With the recent announcement of 510(k) clearance of a retinal examining attachment and companion app can we now declare the outcry against the FDA finished?

I expect to continue this series on mobile medical applications as the industry finds new and better ways of using our Android phones, iPhones, <gasp> Windows 8 phones, <shocker> Blackberries, and any other new-fangled cell-phone to enhance our lives medically (just please spare us the Facebook phone, OK? The last thing I need is for my friend to "like" that I just went into surgery and my blood pressure is dropping!). What I don't expect is to have some new, breaking, or controversial opinion shared here every week. Why?

The buzz is gone.

The technology will continue to develop, that is for sure. Mobile technology, be it through your cellular device or even something as technologically savvy as the HealthSpot Station will help to increase the effectiveness of our national healthcare with an added value of (hopefully) decreasing the cost to obtain healthcare services. Continued development in this area will continue to change the landscape of just exactly how we stay healthy.

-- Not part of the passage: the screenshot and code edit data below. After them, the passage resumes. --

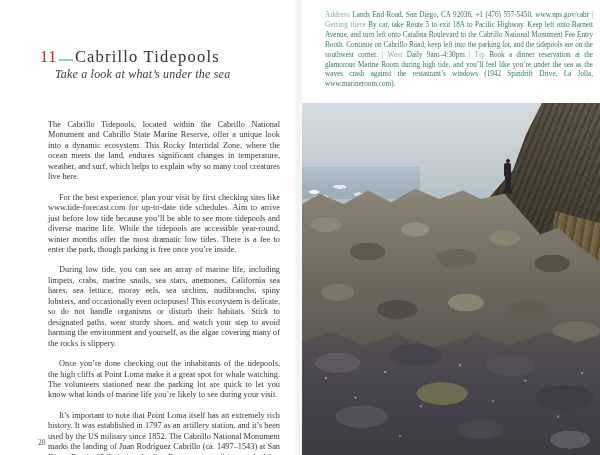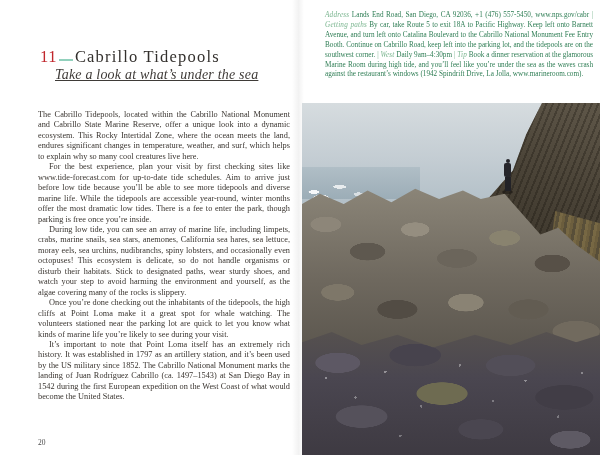"Address" .info .ilabel { font-style: italic -> none }
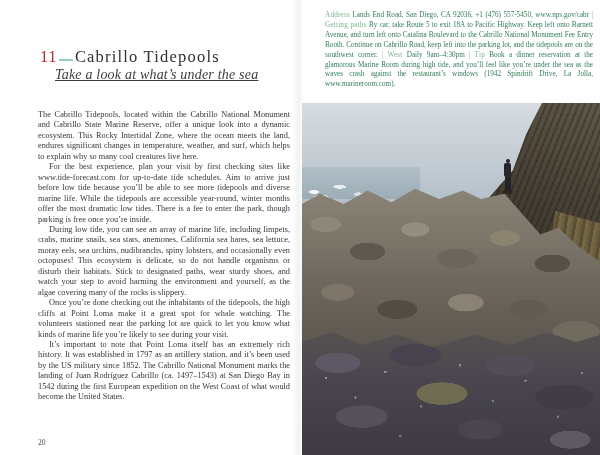"Getting paths" span.ilabel { text: paths -> there }
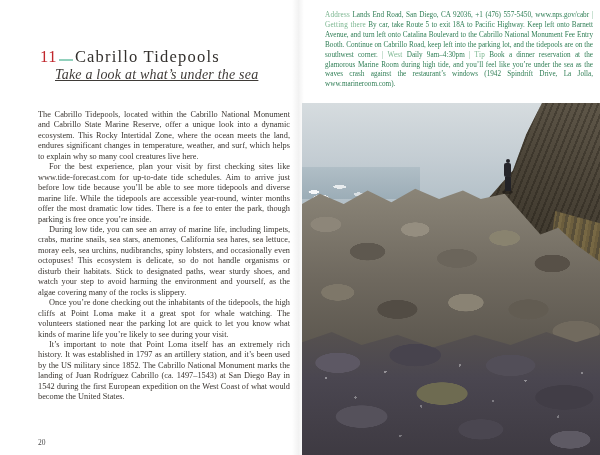"Take a look at what’s" .subtitle { font-size: 14px -> 12px; text-decoration: underline -> none }
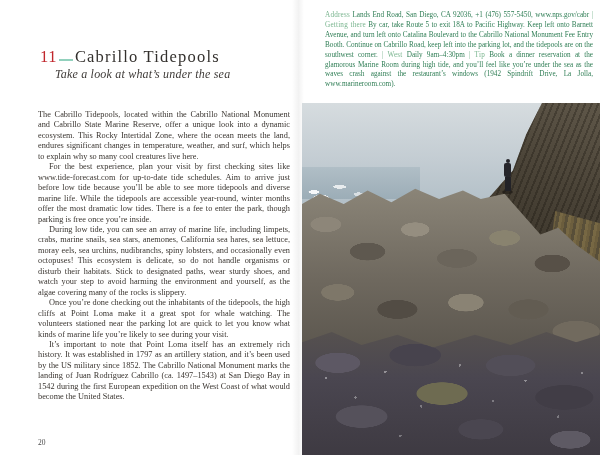"The Cabrillo Tidepools, located within" .body-text p { margin: 0 -> 10px }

But it won't be front-page news.

It's not "loud" enough. People aren't as outraged about how the FDA is "stifling innovation" basically because - in so many words - it isn't stifling innovation. Software developers and manufacturers who are new to this game are beginning to understand that, while the regulatory pathway may increase time-to-market, the regulatory process can be forecasted and is certainly more predictable than the one we receive on the 5:00 PM news.

Furthermore, the approval process for the new mobile technologies is, essentially, no different from the approval processes for existing devices. A retinal scanner will be a retinal scanner. A glucose monitor will be a glucose monitor. A heart rate monitor will be a heart rate monitor. There may be some additional controls (software development and validation, consideration of frequency of transmissions for wireless product under the MBAN frequency range, etc.), but most technology currently being developed uses software, and is trending toward using more wireless technology.

In a sense - this is nothing new, people.

And that's great news for the industry.